BEGIN

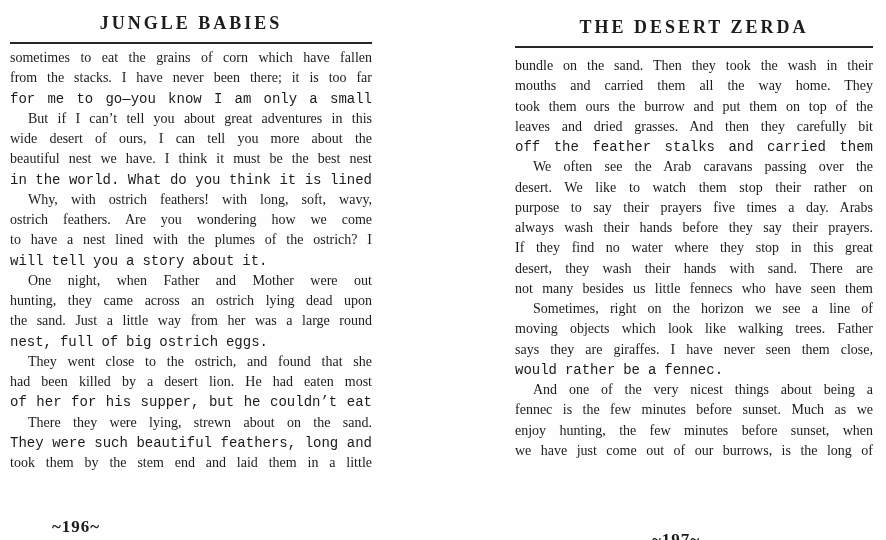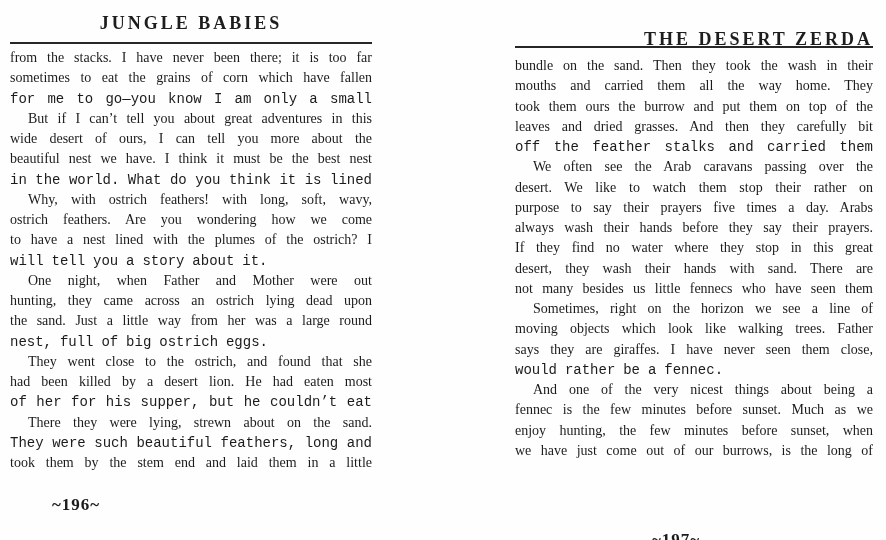--- a/index.html
+++ b/index.html
@@ -33,21 +33,21 @@
     width: 100%;
     margin: 0;
     text-align: center;
     font-size: 18px;
     font-weight: bold;
     letter-spacing: 3px;
     color: #1d1d1d;
     white-space: nowrap;
   }
   .page.left  .running-head { top: 13px; }
-  .page.right .running-head { top: 29px; text-align: right; }
+  .page.right .running-head { top: 17px; }
 
   .head-rule {
     position: absolute;
     left: 0;
     width: 100%;
     height: 2px;
     background: #262626;
   }
   .page.left  .head-rule { top: 42px; }
   .page.right .head-rule { top: 46px; }
@@ -77,34 +77,34 @@
   .pagenum {
     position: absolute;
     left: 0;
     width: 100%;
     box-sizing: border-box;
     font-size: 17px;
     letter-spacing: 1px;
     color: #1b1b1b;
     font-weight: bold;
   }
-  .page.left  .pagenum { top: 495px; text-align: left;  padding-left: 42px; }
+  .page.left  .pagenum { top: 517px; text-align: left;  padding-left: 42px; }
   .page.right .pagenum { top: 530px; text-align: center; padding-right: 36px; }
 </style>
 </head>
 <body>
 
 <div class="spread">
 
   <section class="page left">
     <h1 class="running-head">JUNGLE BABIES</h1>
     <div class="head-rule"></div>
     <div class="text-column">
+        <div class="line">sometimes to eat the grains of corn which have fallen</div>
         <div class="line">from the stacks.  I have never been there; it is too far</div>
-        <div class="line">sometimes to eat the grains of corn which have fallen</div>
         <div class="line no-j">for me to go—you know I am only a small zerda.</div>
         <div class="line ind">But if I can’t tell you about great adventures in this</div>
         <div class="line">wide desert of ours, I can tell you more about the</div>
         <div class="line">beautiful nest we have.  I think it must be the best nest</div>
         <div class="line no-j">in the world.  What do you think it is lined with?</div>
         <div class="line ind">Why, with ostrich feathers! with long, soft, wavy,</div>
         <div class="line">ostrich feathers.  Are you wondering how we come</div>
         <div class="line">to have a nest lined with the plumes of the ostrich?  I</div>
         <div class="line no-j">will tell you a story about it.</div>
         <div class="line ind">One night, when Father and Mother were out</div>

END

▶ [Task goal]: Above are some lines. Repeat exactly, and only, those from the line that has "background: #262626;" through the line that has "color: #1b1b1b;".

▶ [Solved problem]:
     background: #262626;
   }
   .page.left  .head-rule { top: 42px; }
   .page.right .head-rule { top: 46px; }
@@ -77,34 +77,34 @@
   .pagenum {
     position: absolute;
     left: 0;
     width: 100%;
     box-sizing: border-box;
     font-size: 17px;
     letter-spacing: 1px;
     color: #1b1b1b;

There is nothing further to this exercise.